■ Exercise directions
Your answer should consist solely of the lines from the one holding "(218, 339) none" through the final line of the entries, reproduced exactly and without pictures.

■ Provided data
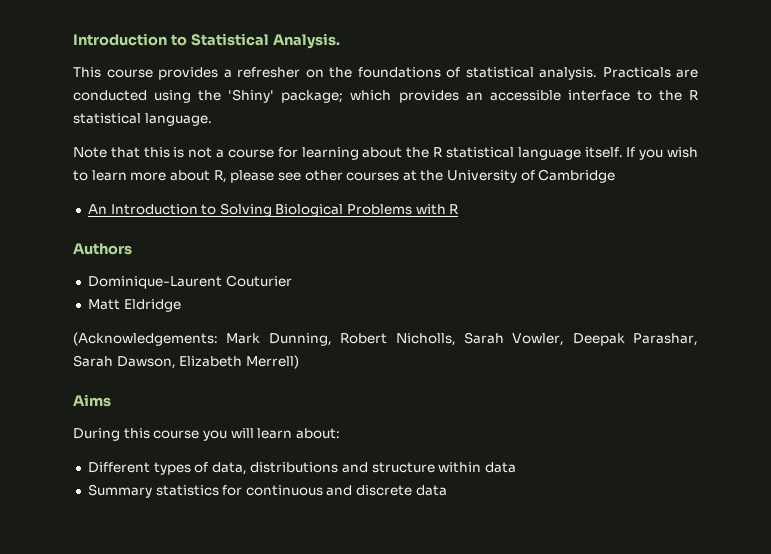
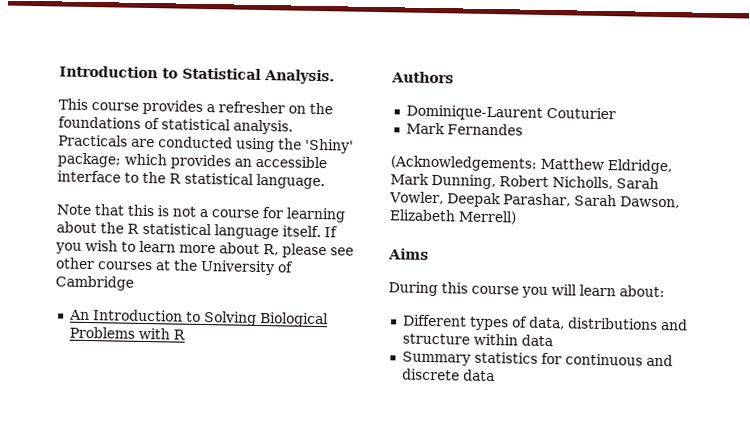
[87,299,181,312] Matt Eldridge -> [405,122,523,136] Mark Fernandes
(218, 339) none -> [540,157,672,175] Matthew Eldridge,

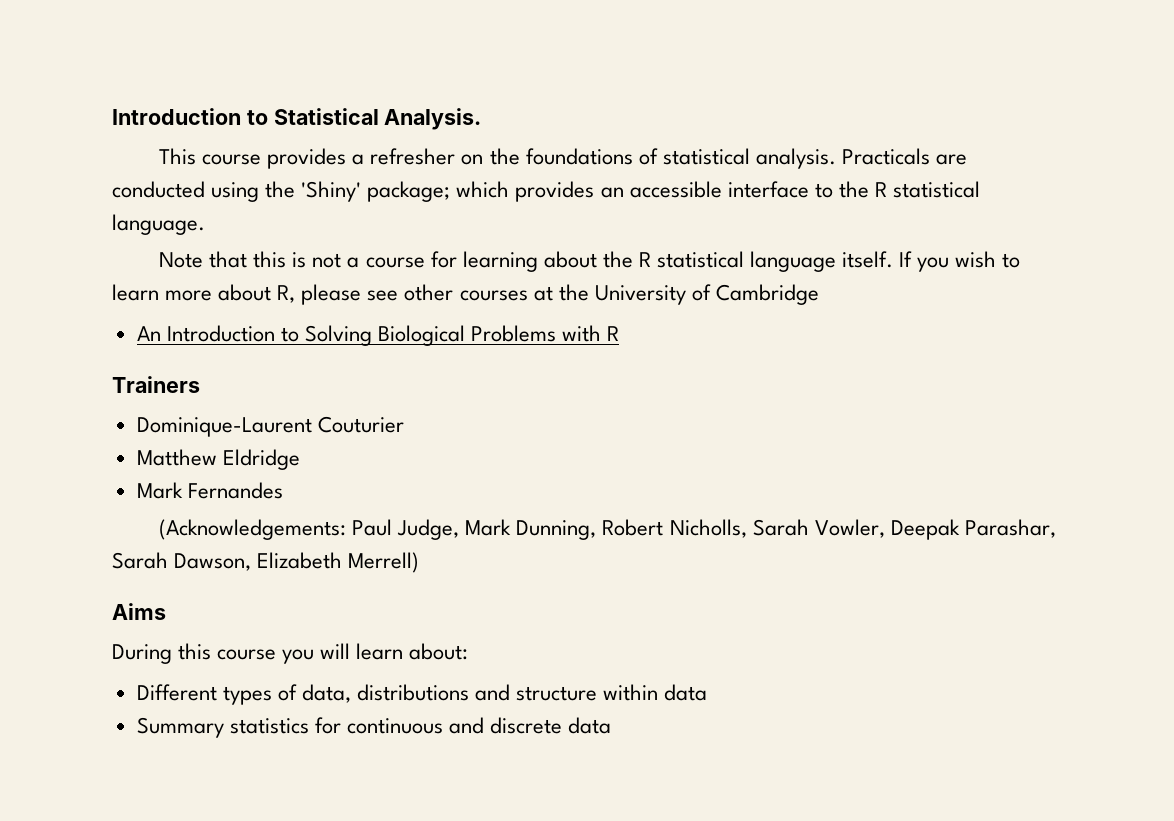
[391,71,454,84] Authors -> [112,376,200,393] Trainers
(616, 113) none -> [136,449,300,470] // Matthew Eldridge
[540,157,672,175] Matthew Eldridge, -> [352,519,460,540] Paul Judge,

■ Exercise result
(218, 339) none -> [540,157,672,175] Matthew Eldridge,

[391,71,454,84] Authors -> [112,376,200,393] Trainers
(616, 113) none -> [136,449,300,470] // Matthew Eldridge
[540,157,672,175] Matthew Eldridge, -> [352,519,460,540] Paul Judge,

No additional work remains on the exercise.